Provide again, from the entries below, every line from the one containing "-98,7 +98,7 @@" through the one containing "flex; flex-direction: column;", exactly as written, and no other line.

----- DATA EXTRACTS -----

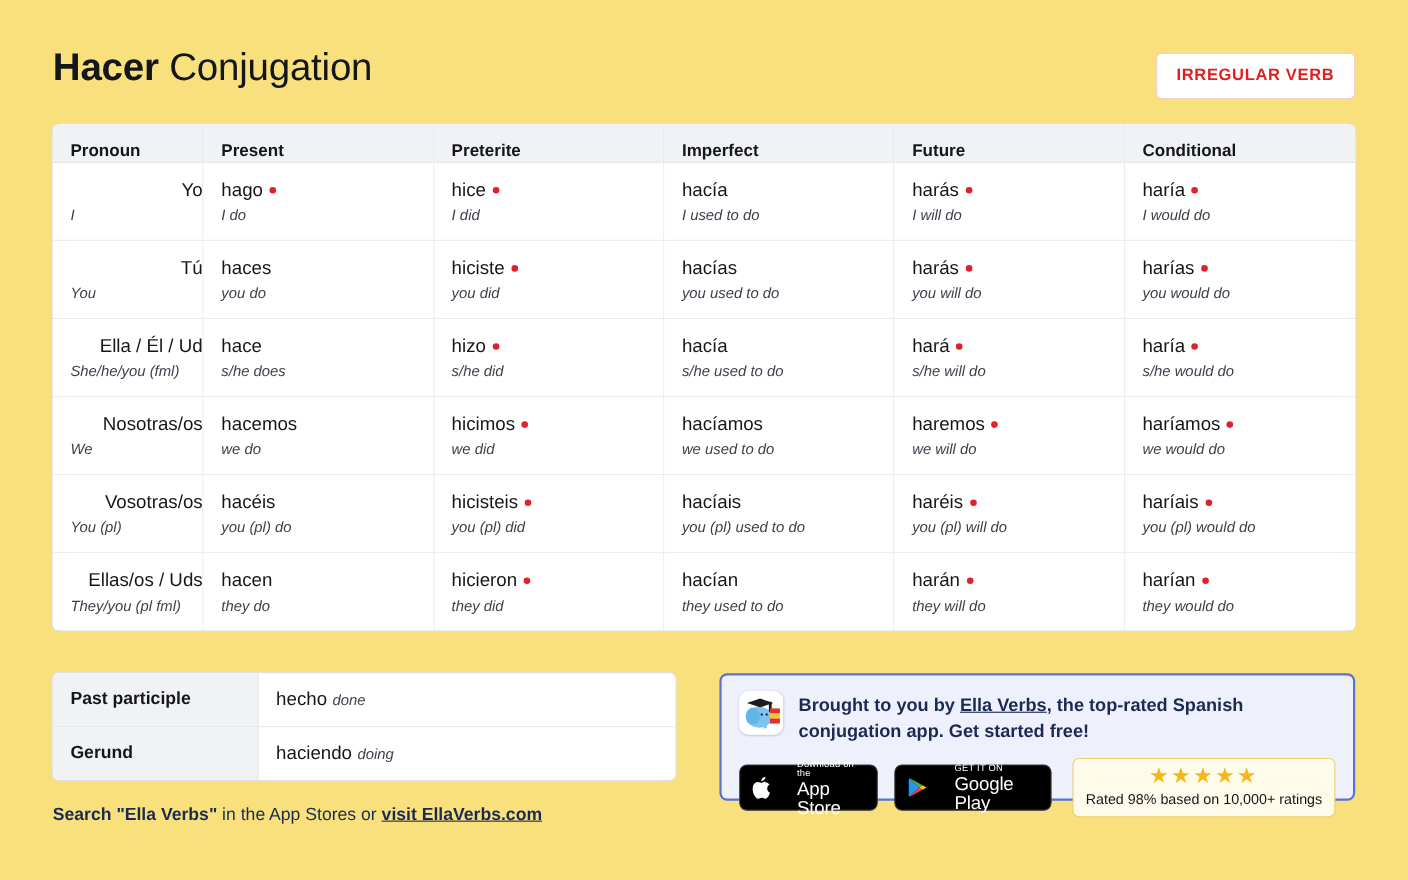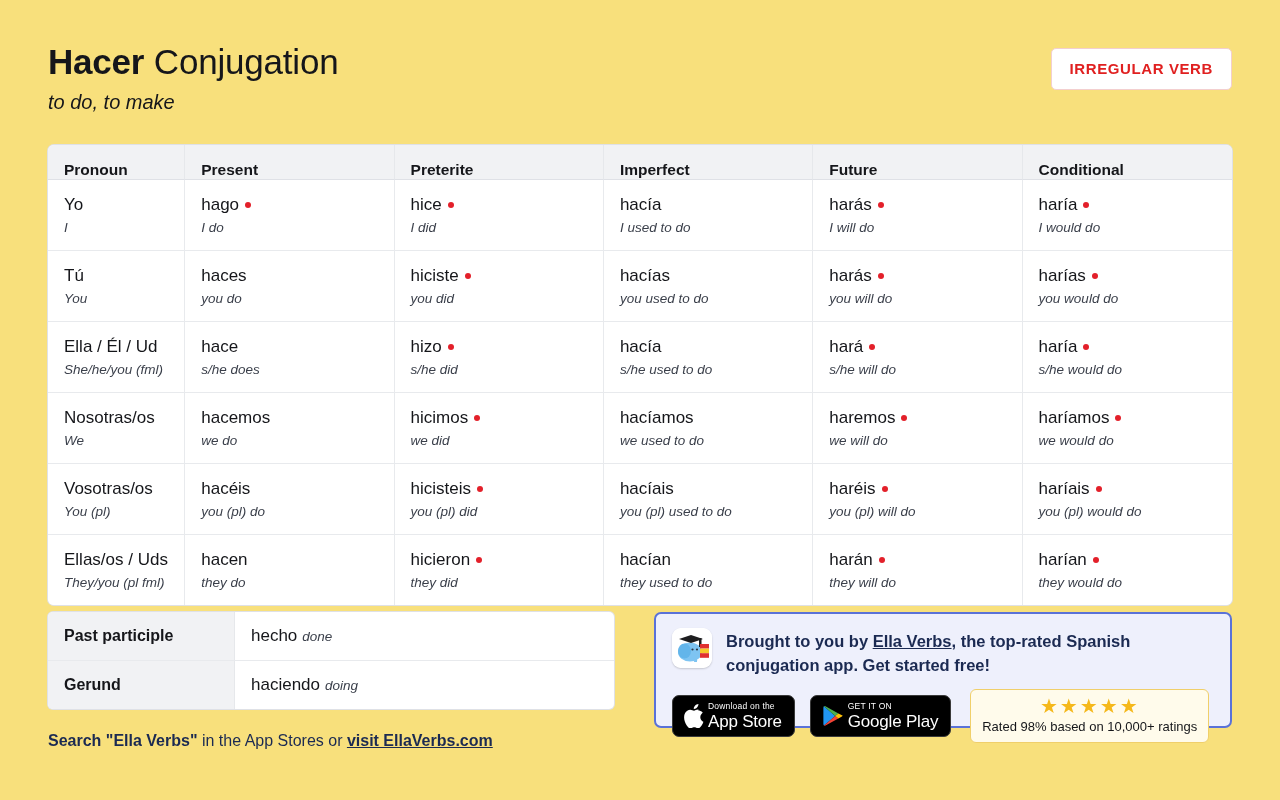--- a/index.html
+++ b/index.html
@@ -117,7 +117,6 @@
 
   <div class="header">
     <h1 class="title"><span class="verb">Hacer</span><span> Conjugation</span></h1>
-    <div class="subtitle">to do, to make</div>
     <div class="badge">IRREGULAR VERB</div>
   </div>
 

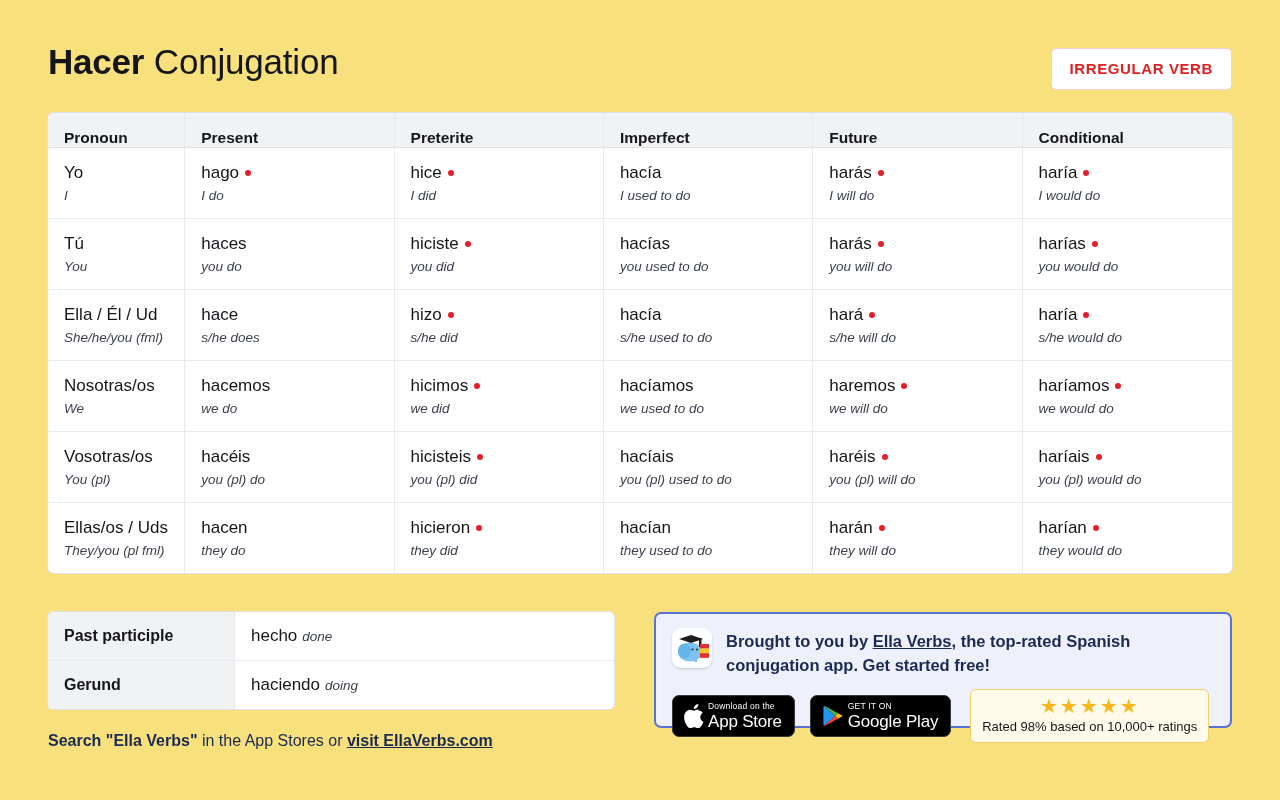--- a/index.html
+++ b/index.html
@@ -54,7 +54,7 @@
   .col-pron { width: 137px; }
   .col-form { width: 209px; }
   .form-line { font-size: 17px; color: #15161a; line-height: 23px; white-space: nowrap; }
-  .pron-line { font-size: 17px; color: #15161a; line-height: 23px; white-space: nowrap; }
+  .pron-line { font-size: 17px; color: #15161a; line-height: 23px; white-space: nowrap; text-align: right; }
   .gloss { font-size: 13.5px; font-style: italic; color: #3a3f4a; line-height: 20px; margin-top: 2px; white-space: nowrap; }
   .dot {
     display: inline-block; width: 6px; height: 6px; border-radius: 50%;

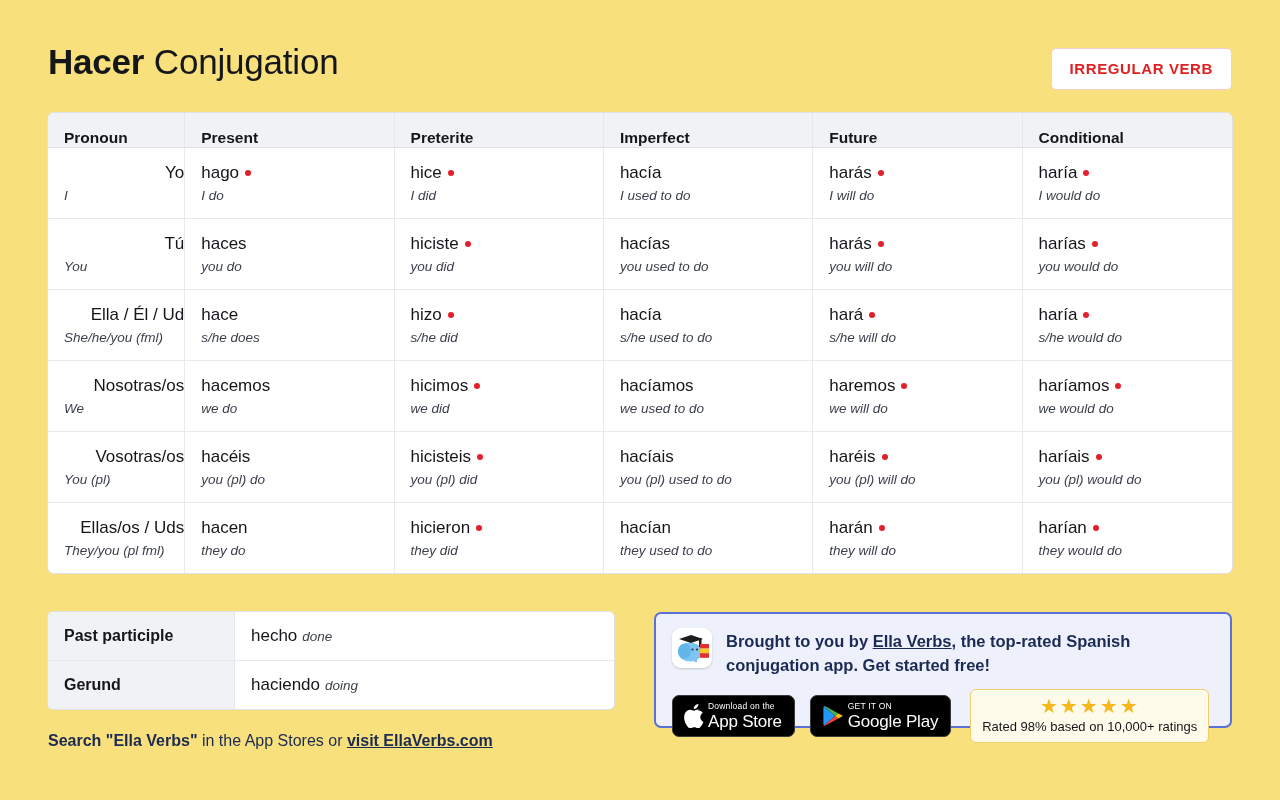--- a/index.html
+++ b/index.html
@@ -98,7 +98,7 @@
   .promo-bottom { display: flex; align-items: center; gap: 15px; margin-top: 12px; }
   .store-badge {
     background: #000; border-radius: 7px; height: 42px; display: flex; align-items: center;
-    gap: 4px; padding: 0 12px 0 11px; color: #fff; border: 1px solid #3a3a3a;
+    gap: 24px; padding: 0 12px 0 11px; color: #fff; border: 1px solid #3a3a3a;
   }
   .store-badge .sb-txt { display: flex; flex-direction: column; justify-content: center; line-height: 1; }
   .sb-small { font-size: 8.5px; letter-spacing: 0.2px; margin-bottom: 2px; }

-----
----- DATA EXTRACTS -----

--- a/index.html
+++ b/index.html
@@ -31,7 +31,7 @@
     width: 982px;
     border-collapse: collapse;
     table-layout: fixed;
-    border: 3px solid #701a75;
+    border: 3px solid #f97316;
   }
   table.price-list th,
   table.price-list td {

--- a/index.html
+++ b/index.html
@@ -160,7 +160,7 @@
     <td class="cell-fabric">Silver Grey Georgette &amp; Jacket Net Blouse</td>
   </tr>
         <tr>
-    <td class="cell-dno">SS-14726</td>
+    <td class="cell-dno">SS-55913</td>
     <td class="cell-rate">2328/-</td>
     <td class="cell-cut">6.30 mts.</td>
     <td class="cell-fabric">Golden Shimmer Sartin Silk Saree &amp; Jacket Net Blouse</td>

-----

> **COMPLETED EXERCISE**
@@ -98,7 +98,7 @@
   .promo-bottom { display: flex; align-items: center; gap: 15px; margin-top: 12px; }
   .store-badge {
     background: #000; border-radius: 7px; height: 42px; display: flex; align-items: center;
-    gap: 4px; padding: 0 12px 0 11px; color: #fff; border: 1px solid #3a3a3a;
+    gap: 24px; padding: 0 12px 0 11px; color: #fff; border: 1px solid #3a3a3a;
   }
   .store-badge .sb-txt { display: flex; flex-direction: column; justify-content: center; line-height: 1; }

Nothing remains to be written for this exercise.